Group-think and extrapolation of the present into the future are not the only major problems with forecasting, however. There is also the problem of conflicting models leading to inconclusive predictions. For example, in a recent Foreign Affairs piece, Timothy Frye argues that standard IR theory is unable to predict Russian behavior because Russia does not conform to standard theories about the evolution of political regimes. On the one hand, IR theory and comparative politics predict that populist regimes like that of Vladimir Putin tend to have violent, abrupt ends, and they often do not successfully transition to liberal democracies. On the other hand, Russia’s GDP and level of education suggest that it should be far more liberal and democratic than it is today, and it therefore will likely transition towards a more open, rules-based regime. Obviously both views can’t simultaneously be correct. The problem is that Russia is an aberration from the norm, and generalizable theories and standard models are uniquely ill-equipped to offer predictions and insights about events that don’t conform to their core assumptions. Just look at how badly political scientists misunderstood Trump. This deficiency is frustrating because the events that least conform to the norm are often the ones that are the most important to get correct. Nobody cares if the standard economic models of oil pricing are off by a dollar or two, but people care a lot about whether or not the Putin regime in Russia is going to collapse in the near future.

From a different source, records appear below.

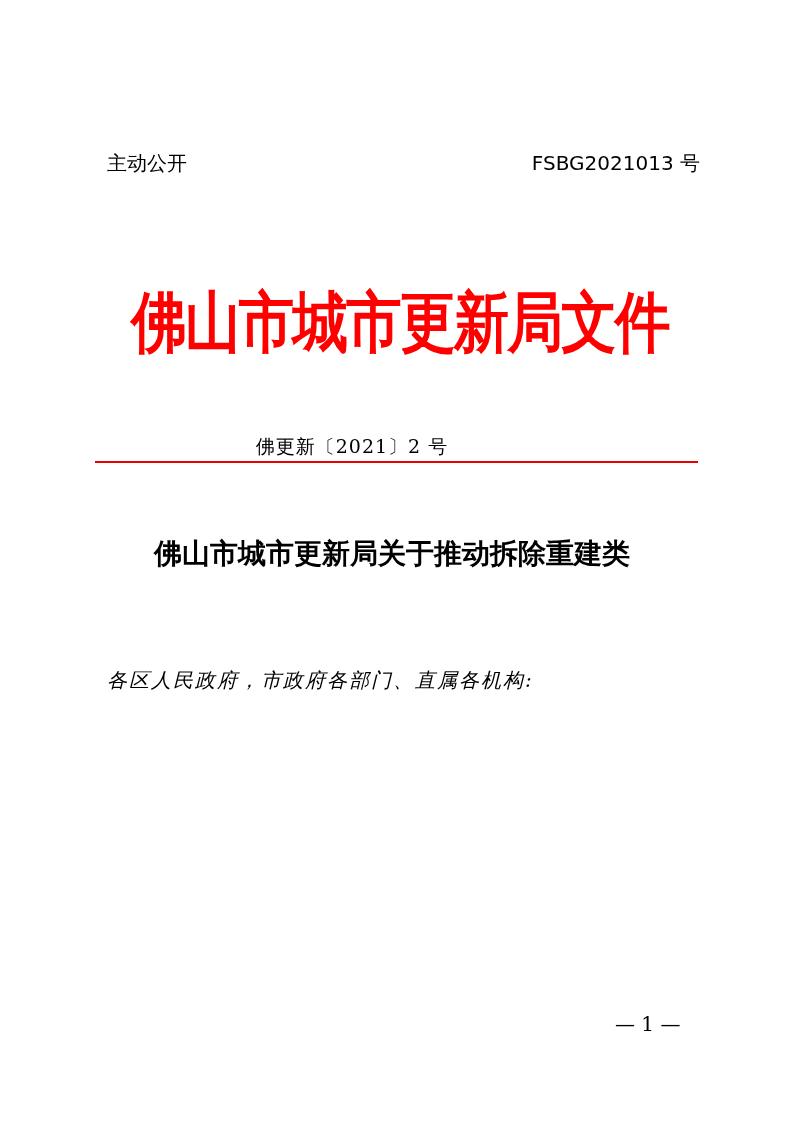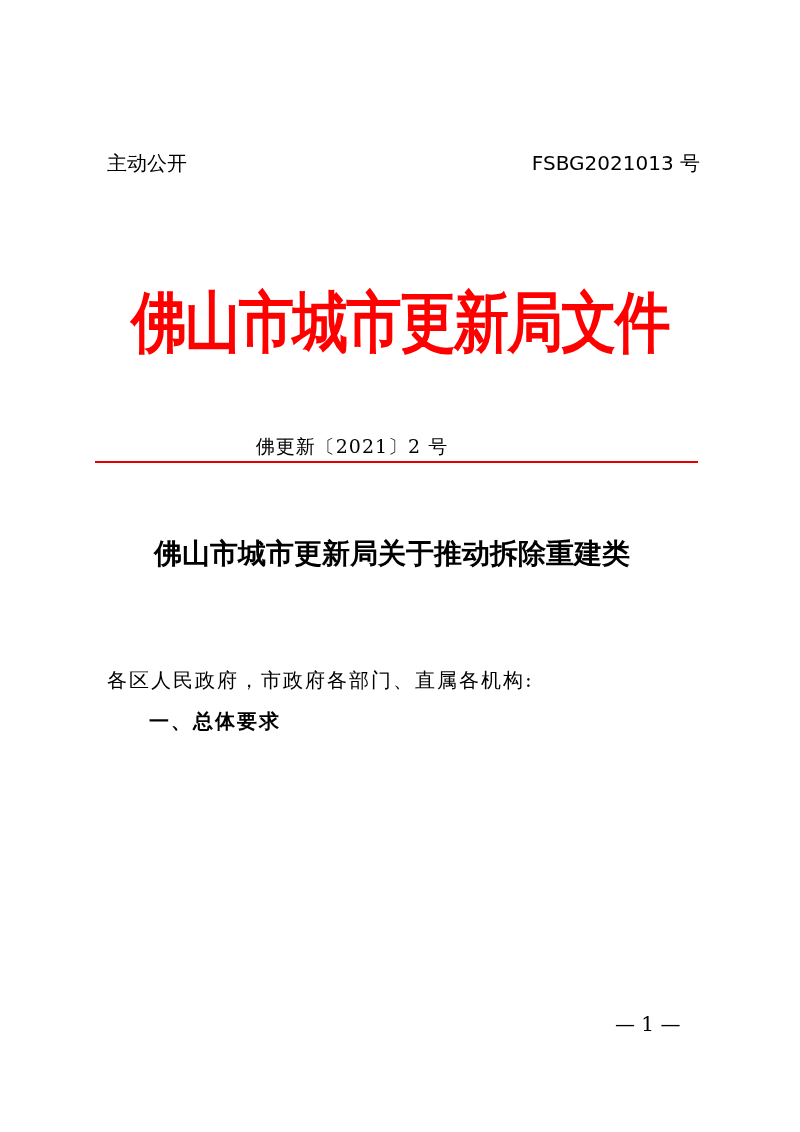"各区人民政府，市政府各部门、直属各机构:" .body p { font-style: none -> italic }
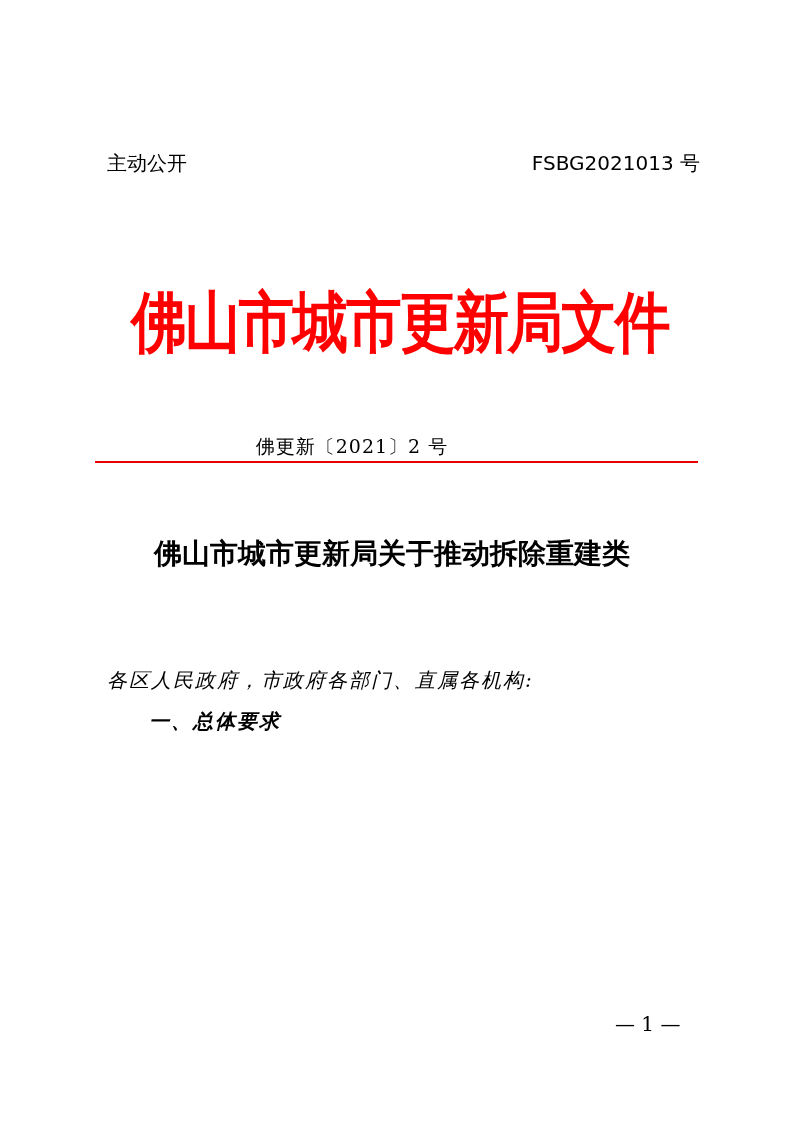"一、总体要求" p.heading { html: <p>一、总体要求</p> -> none }
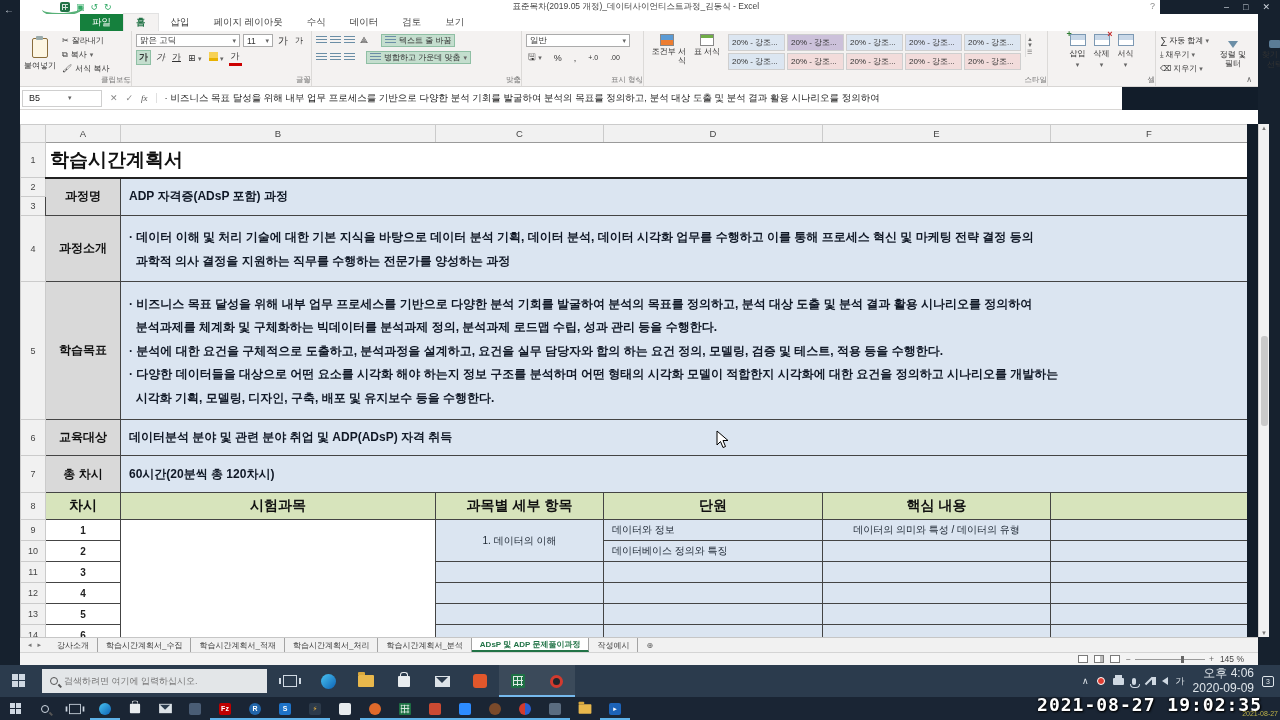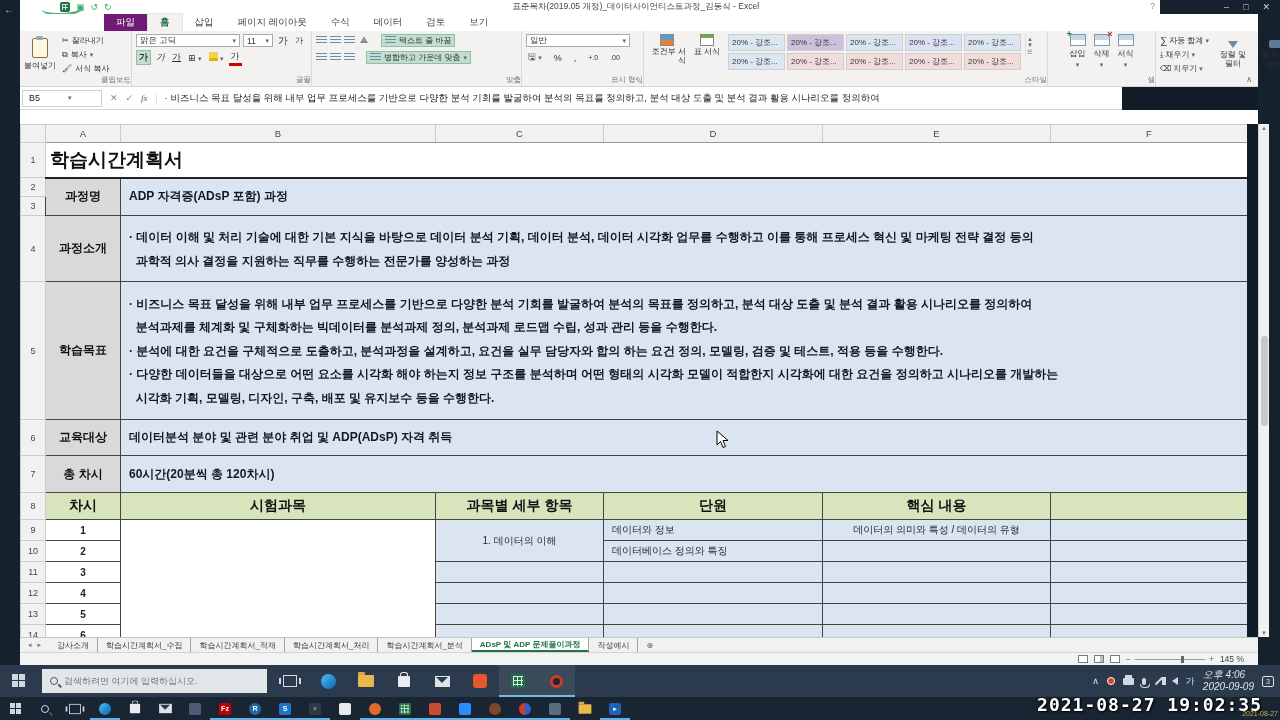"파일" .rtab.file { background: #701a75 -> #15803d; margin-left: 84px -> 60px }
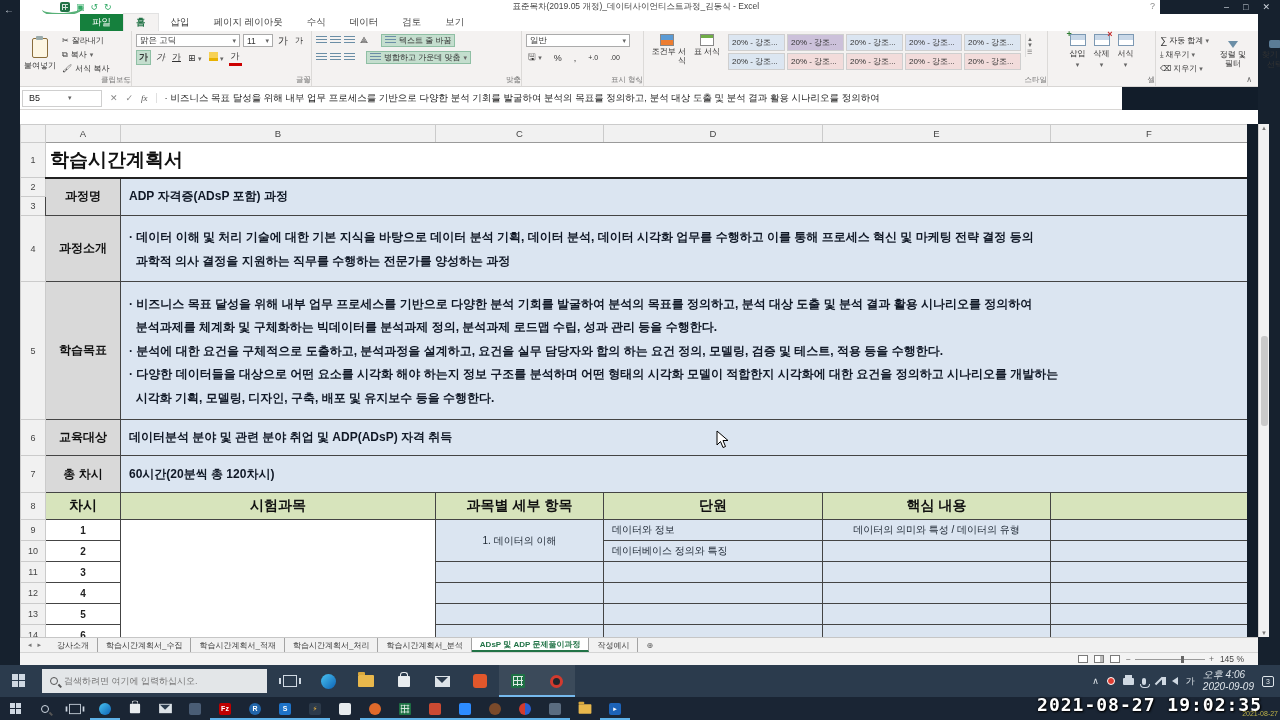"오후 4:06" .traytime { font-size: 10px -> 12px; font-style: italic -> none; text-align: left -> right }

So, what is the solution? To be honest, I’m not entirely sure. There is fascinating new research within IR that purports to be developing a much more rigorous and accurate way of forecasting future events using complex models and “Big Data.” If you are interested, I recommend reading this paper. Besides developing complex Bayesian models and game theoretic approaches, there are a number of simpler steps that can be taken as well. First, we need to stop extrapolating from the recent past to predict the future. The world is ever changing; instead of preparing for the last war, we need to look at broad meta-trends that will shape the future. Second, we need to stop pretending that a single event is statistically significant. For example, just because there have been a number of recent high-profile terrorist attacks in the U.S. and Europe doesn’t mean terrorism is statistically all that more threatening. Third, we need to be willing to listen to and incorporate new information. It’s not good enough to subscribe to one extremist political view, economic view, or social science school of thought. If you aren’t constantly evaluating new data and information that challenges your current assumptions, you are doing it wrong. Finally, we need to stop overusing historical analogies because they often lead us astray. Indeed, misapplying historical wisdom is almost certainly worse than being ignorant of history because it allows us to pretend that some current crisis is exactly like a past event. In our certainty, we forget to examine the unique peculiarities that define and differentiate current crises, instead erroneously assuming that our current situations will play out exactly as it did in the past. Ultimately, the only thing I’m certain of is that we will never be certain about the future. However, by embracing innovative models and minimizing cognitive biases that distort our view of the future, I do believe that we can develop more accurate guesses about events to come.